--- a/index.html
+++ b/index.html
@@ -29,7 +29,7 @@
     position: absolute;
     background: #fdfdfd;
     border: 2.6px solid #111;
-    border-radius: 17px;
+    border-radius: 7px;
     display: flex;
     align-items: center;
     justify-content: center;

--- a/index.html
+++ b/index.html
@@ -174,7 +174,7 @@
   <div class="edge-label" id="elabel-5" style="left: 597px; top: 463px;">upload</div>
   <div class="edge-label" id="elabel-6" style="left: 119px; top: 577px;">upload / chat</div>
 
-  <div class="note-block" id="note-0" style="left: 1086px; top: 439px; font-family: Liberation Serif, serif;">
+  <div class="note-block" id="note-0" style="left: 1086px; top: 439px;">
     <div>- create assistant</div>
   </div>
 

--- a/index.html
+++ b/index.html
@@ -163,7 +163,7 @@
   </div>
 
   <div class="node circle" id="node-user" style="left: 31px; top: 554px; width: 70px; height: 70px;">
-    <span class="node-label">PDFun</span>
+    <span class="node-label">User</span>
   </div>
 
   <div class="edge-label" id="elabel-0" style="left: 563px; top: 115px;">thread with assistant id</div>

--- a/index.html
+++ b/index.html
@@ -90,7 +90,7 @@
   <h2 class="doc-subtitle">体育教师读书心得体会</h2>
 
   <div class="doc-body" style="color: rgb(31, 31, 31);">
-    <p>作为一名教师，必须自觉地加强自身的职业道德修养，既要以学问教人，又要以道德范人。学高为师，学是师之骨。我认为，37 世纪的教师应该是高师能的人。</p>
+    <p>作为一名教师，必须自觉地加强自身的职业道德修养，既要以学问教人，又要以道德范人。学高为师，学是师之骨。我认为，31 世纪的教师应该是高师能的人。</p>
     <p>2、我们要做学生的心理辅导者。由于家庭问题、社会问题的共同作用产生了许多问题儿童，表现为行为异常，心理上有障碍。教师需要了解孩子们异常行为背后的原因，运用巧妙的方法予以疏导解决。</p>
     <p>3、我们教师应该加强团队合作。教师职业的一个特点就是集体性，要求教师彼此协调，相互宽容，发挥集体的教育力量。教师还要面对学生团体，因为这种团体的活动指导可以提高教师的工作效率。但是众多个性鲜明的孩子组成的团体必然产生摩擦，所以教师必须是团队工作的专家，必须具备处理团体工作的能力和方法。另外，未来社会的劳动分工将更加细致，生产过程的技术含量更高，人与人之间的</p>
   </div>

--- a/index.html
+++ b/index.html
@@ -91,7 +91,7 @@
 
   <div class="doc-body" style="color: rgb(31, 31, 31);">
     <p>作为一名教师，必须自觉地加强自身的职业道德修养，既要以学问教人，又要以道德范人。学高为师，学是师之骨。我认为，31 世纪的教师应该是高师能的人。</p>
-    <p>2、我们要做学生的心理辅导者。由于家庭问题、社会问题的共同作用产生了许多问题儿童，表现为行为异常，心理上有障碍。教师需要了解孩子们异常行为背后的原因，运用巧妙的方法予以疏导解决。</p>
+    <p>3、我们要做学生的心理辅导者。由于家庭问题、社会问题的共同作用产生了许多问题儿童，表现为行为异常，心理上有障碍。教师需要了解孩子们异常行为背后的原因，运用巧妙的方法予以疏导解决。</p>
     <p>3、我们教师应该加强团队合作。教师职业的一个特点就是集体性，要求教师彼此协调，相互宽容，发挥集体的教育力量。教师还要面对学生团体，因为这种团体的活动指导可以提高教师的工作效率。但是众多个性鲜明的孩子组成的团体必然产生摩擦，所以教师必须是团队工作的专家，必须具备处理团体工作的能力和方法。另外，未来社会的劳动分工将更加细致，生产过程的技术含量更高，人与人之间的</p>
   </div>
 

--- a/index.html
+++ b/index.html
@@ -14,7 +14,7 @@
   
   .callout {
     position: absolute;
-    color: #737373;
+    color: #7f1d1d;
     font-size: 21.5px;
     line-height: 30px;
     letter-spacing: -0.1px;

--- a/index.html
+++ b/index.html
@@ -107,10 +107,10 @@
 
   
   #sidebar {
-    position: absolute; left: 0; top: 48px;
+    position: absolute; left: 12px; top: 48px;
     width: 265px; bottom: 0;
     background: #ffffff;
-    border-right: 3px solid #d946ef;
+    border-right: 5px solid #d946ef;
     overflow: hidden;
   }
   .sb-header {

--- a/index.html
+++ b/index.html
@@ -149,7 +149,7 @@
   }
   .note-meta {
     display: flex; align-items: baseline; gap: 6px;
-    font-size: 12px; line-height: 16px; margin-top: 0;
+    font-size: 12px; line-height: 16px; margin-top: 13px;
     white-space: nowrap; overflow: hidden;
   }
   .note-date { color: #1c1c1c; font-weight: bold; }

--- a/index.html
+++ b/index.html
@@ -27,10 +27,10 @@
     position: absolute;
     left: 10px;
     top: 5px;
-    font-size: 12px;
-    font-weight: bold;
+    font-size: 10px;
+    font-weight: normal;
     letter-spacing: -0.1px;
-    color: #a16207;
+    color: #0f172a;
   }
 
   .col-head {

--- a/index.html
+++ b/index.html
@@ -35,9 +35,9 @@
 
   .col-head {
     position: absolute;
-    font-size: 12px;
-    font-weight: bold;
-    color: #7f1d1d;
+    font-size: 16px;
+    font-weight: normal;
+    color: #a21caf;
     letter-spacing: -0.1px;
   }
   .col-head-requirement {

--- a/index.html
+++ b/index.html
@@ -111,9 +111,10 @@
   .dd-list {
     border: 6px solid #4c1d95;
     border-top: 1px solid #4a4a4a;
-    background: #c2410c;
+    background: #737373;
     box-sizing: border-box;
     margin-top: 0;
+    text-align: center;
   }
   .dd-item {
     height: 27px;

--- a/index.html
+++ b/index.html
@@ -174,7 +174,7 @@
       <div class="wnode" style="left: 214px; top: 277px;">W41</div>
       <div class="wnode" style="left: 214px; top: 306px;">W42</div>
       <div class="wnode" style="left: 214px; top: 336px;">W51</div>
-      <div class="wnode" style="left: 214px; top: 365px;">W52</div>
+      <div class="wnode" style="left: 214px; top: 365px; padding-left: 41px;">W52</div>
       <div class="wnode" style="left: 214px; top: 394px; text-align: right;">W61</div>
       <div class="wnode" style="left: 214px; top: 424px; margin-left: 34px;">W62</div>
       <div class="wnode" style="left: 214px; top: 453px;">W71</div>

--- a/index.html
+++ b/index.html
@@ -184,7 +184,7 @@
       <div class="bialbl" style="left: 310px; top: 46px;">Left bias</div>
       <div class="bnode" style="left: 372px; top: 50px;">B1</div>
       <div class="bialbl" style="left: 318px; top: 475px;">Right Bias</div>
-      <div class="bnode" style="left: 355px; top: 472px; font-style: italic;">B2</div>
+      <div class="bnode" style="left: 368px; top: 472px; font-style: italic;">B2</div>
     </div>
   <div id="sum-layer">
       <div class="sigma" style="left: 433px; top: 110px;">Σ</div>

**Task requirements:**
Each line that contains the word "items" adds to the total; give the total for the material and nothing else.

**Solution for this task:**
2